If apologists for the original film could explain away its join the dots narrative by noting the relative simplicity of its parent games, then the makers of Tron: Legacy would be conscious that modern gamers expect a great deal more from their simulated adventures. Consequently there’s a conspicuous attempt to add emotional, philosophical and mythological layers to this second outing deemed surplus to requirements in the first; a father/son arc, a fascist allegory involving the extermination of electronic lifeforms and a lot of staring into the middle distance and realising the folly inherent in subordinating the human to the machine. A blink and you’ll miss it reference to John Badham’s Wargames, another Eighties tech-flick that explored the contrast between Mother and Motherboard with greater success, only serves to remind us that the theme’s been explored with greater warmth and humanity elsewhere.
Jeff Bridges, returning as both Kevin Flynn and a digital likeness of his thirty something self, has been imprisoned inside the grid since 1989, leaving behind son Sam, not to be confused with the Son of Sam for legal reasons. Having these two users trapped on the grid carries with it the promise of an explorative relationship between the man and his most successful ejaculation, an emotional arc between a character that’s been cut off from humanity for three decades and the boy he left behind. Unfortunately, said backstory is little more than a device to get us to cue up Digital Domain’s newest showreel and keep watching. Thirty years ago, Bridges’ Flynn was a cocky but likeable young programmer, more a type than a man but watchable nonetheless. In contrast his son, manifestly not brought to life by Garrett Hedlund, seems to have been cast solely to moisten vaginas. He’s an insufferable bore, seemingly disinterested in the circumstances of his Father’s disappearance, superficially curious at best when he learns the truth and afflicted with a malady that prompts him to speak exclusively in action movie clichés.

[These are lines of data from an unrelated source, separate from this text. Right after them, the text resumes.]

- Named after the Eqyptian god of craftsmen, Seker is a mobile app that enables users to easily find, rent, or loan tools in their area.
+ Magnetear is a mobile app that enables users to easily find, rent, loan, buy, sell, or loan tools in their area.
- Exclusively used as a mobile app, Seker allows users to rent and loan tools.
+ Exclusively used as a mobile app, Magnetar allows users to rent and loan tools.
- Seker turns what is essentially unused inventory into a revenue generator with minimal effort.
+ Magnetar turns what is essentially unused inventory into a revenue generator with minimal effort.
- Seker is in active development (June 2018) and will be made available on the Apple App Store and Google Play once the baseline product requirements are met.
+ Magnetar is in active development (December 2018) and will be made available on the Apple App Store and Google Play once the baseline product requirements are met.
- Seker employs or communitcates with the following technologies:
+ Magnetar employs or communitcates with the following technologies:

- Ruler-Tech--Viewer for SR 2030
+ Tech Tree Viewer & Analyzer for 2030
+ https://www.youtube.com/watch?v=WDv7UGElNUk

Bridges, to his credit, modulates his performance, contrasting his despotic double’s calculating coldness with his human counterpart’s mix of The Dude and the AC-DC messiah from Peter Medak’s Ruling Class. He even manages, with scant support from the clunking words that have been stuffed into his mouth, to wring a moment of pathos out of the final confrontation between Flynn and Clu, in which the bad program’s status as the evil son, perhaps the true legacy of the title, is addressed to good effect.
If you’re minded to play mythology bingo while you watch, there’s plenty of mileage to be had from the biblical undercurrent. Flynn’s referred to as “the creator” throughout, and manages to look suitably Nazareian. Clu and Sam might be Cain and Abel, though it wouldn’t do to kill the good son in this version of course, and much is spoken of Flynn’s new world posing a threat to accepted scientific, philosophical and religious ideas. Still, thank God there’s no prophecy to contend with.

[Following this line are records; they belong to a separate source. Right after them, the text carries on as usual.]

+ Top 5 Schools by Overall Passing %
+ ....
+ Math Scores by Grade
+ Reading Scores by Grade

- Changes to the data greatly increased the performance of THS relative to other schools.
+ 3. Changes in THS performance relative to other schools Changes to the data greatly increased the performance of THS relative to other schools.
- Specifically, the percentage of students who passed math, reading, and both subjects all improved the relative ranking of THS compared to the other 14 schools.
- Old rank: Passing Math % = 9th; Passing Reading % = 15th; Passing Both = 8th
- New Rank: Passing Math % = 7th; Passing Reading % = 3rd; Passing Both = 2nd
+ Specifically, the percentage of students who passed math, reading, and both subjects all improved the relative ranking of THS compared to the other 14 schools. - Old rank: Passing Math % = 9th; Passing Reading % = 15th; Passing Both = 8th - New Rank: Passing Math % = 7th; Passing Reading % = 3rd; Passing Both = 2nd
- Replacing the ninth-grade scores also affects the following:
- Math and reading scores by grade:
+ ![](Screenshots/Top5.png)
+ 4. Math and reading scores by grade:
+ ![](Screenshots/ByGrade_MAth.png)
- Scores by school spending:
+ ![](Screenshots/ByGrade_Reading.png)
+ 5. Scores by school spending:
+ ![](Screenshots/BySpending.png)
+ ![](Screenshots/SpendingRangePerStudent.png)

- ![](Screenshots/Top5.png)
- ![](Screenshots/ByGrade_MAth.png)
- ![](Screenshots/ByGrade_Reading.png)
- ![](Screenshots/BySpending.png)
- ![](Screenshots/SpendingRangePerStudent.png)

Unfortunately the main existential question for cinemagoers is what, if anything, is Tron: Legacy actually for? The sequel’s filmmakers haven’t managed to solve the problem that blighted the original – namely once we get our characters on the grid, then what? There’s more incident than before, the action flitting between more locations, though one of them is best avoided as it contains a woefully camp Michael Sheen, but it sticks closely to the original film’s trajectory, never developing its own ideas and consequently, though the senses are aroused, the mind is left to wander, lamenting why a screenplay twenty eight years in development is so badly underwritten. The game may have changed, so says the marketing, but it’s still being played by Robots. If we’re ever to return to the grid, let’s hope it’s had the benefit of a human touch while we were away.